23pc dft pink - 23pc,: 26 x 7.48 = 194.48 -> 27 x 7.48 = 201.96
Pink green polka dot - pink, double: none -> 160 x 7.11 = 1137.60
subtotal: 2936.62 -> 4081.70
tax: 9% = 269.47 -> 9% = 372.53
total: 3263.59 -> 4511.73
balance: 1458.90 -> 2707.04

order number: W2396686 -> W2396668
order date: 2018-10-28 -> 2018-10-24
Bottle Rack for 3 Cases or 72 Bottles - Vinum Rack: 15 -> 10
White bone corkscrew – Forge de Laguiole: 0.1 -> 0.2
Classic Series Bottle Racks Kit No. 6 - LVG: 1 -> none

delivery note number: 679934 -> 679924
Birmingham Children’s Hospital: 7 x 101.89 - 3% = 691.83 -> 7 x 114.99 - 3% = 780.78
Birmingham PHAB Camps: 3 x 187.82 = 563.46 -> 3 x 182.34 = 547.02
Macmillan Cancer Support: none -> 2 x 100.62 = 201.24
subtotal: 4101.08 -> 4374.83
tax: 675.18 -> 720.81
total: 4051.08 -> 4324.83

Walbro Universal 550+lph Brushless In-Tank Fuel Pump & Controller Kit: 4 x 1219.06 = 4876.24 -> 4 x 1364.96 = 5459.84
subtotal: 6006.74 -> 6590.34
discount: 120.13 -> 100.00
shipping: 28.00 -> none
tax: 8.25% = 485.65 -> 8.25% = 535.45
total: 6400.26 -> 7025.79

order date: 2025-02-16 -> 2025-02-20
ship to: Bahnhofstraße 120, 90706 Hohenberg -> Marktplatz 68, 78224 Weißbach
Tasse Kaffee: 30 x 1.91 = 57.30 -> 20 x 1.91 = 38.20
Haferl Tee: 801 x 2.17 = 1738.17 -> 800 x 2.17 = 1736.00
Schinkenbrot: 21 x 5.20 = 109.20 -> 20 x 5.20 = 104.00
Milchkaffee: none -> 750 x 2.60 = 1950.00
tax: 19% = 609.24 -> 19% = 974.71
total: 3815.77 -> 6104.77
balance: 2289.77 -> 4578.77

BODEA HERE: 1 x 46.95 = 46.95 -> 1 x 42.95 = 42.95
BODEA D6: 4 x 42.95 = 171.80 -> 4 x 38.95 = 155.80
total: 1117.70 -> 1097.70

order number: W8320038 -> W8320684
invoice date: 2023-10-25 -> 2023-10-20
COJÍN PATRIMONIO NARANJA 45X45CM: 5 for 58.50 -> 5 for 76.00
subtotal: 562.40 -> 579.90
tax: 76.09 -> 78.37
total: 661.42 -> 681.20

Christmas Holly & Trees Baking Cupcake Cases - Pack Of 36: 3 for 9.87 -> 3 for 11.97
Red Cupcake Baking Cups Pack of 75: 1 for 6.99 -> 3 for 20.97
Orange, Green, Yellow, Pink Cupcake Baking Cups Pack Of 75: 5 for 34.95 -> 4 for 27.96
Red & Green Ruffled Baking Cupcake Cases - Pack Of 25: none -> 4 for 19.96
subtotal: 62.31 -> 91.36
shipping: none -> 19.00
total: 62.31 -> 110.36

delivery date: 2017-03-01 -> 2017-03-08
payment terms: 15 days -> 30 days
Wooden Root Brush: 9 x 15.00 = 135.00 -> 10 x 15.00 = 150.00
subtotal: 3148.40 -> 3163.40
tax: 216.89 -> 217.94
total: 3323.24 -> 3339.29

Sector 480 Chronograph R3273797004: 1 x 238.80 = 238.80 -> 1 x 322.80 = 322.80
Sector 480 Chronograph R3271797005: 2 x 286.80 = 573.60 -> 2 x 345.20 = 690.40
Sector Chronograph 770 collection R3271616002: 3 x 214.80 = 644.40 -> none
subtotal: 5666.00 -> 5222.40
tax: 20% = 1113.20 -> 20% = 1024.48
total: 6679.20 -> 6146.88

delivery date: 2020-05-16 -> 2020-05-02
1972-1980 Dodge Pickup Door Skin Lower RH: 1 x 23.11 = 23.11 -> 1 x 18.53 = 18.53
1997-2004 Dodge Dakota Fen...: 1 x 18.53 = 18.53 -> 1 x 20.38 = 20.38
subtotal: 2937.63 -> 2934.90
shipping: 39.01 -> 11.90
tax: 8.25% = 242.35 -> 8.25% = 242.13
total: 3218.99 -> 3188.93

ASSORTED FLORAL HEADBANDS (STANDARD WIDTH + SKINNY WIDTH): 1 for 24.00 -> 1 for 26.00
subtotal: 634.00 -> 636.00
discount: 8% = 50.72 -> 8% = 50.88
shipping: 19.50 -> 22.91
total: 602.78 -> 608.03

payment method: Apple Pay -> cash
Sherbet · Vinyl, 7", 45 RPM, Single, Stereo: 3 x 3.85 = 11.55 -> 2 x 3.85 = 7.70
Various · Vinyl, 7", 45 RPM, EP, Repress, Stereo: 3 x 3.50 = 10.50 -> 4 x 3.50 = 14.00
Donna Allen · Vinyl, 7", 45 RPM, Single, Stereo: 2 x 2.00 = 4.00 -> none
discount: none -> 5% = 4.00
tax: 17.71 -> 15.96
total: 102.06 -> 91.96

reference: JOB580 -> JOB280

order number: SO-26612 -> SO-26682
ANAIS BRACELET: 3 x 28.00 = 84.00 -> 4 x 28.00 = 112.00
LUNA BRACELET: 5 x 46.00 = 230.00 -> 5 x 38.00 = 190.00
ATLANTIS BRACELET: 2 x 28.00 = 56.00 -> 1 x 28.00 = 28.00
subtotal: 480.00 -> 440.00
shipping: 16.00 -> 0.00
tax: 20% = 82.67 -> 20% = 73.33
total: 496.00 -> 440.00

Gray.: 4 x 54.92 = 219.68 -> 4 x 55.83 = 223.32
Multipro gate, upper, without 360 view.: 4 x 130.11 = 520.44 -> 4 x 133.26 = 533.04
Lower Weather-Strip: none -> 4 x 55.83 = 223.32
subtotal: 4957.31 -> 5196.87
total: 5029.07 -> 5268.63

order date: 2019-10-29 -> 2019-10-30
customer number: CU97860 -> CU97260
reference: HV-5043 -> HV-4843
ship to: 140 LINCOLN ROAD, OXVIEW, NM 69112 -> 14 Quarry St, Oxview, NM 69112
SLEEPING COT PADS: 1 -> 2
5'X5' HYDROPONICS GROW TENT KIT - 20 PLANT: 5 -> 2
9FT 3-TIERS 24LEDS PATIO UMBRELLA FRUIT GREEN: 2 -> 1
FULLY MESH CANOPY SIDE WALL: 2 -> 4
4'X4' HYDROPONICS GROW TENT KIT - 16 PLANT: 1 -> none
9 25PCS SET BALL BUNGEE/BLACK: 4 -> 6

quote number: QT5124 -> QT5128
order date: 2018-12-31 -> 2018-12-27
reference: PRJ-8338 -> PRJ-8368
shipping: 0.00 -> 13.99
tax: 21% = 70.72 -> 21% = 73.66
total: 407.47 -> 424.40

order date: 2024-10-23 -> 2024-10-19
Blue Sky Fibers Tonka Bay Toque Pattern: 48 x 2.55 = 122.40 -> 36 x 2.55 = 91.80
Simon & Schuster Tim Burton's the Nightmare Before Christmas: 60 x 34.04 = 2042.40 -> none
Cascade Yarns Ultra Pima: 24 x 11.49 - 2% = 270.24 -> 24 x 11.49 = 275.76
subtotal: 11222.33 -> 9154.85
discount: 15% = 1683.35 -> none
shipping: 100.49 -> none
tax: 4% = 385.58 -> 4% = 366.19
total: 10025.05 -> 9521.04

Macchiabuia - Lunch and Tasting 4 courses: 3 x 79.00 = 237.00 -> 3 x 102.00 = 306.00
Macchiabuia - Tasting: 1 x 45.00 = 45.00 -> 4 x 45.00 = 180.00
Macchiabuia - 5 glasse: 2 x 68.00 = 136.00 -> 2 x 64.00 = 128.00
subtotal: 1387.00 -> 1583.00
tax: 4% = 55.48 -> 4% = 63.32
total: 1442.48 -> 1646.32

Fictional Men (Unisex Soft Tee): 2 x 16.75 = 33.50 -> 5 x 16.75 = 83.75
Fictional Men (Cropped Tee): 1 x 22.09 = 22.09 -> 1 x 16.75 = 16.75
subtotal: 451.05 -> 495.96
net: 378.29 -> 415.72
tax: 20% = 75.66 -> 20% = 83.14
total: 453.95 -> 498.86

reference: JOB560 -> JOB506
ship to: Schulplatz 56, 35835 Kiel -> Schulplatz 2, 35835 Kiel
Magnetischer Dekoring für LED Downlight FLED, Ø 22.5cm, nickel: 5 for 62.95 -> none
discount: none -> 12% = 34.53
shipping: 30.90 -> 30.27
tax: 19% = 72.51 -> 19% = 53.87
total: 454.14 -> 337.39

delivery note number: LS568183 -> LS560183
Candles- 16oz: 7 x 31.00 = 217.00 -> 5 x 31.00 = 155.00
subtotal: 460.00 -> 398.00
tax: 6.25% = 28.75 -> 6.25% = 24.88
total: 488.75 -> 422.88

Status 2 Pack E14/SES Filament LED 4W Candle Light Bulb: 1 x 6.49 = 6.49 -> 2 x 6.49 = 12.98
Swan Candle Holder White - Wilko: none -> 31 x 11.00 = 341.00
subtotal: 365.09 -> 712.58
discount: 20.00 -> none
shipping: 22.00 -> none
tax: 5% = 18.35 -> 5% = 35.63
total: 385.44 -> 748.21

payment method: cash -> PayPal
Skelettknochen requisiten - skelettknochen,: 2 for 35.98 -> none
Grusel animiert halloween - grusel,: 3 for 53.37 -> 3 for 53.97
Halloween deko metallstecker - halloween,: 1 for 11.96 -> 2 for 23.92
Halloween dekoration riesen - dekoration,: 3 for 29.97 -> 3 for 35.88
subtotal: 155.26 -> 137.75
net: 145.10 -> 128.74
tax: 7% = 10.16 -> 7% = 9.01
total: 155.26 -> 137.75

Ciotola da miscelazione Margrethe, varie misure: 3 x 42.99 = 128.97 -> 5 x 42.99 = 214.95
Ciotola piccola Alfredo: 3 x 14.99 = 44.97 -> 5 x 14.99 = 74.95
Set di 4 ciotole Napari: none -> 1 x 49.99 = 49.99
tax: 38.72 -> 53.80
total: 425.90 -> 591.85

++++++++++++++++++++

**AIM OF THE EXERCISE**
Write out the listing exactly from its first line to the line containing "order date: 2018-10-28 -> 2018-10-24". Both of those lines belong in the answer.

**SOLUTION FOR THIS EXERCISE**
23pc dft pink - 23pc,: 26 x 7.48 = 194.48 -> 27 x 7.48 = 201.96
Pink green polka dot - pink, double: none -> 160 x 7.11 = 1137.60
subtotal: 2936.62 -> 4081.70
tax: 9% = 269.47 -> 9% = 372.53
total: 3263.59 -> 4511.73
balance: 1458.90 -> 2707.04

order number: W2396686 -> W2396668
order date: 2018-10-28 -> 2018-10-24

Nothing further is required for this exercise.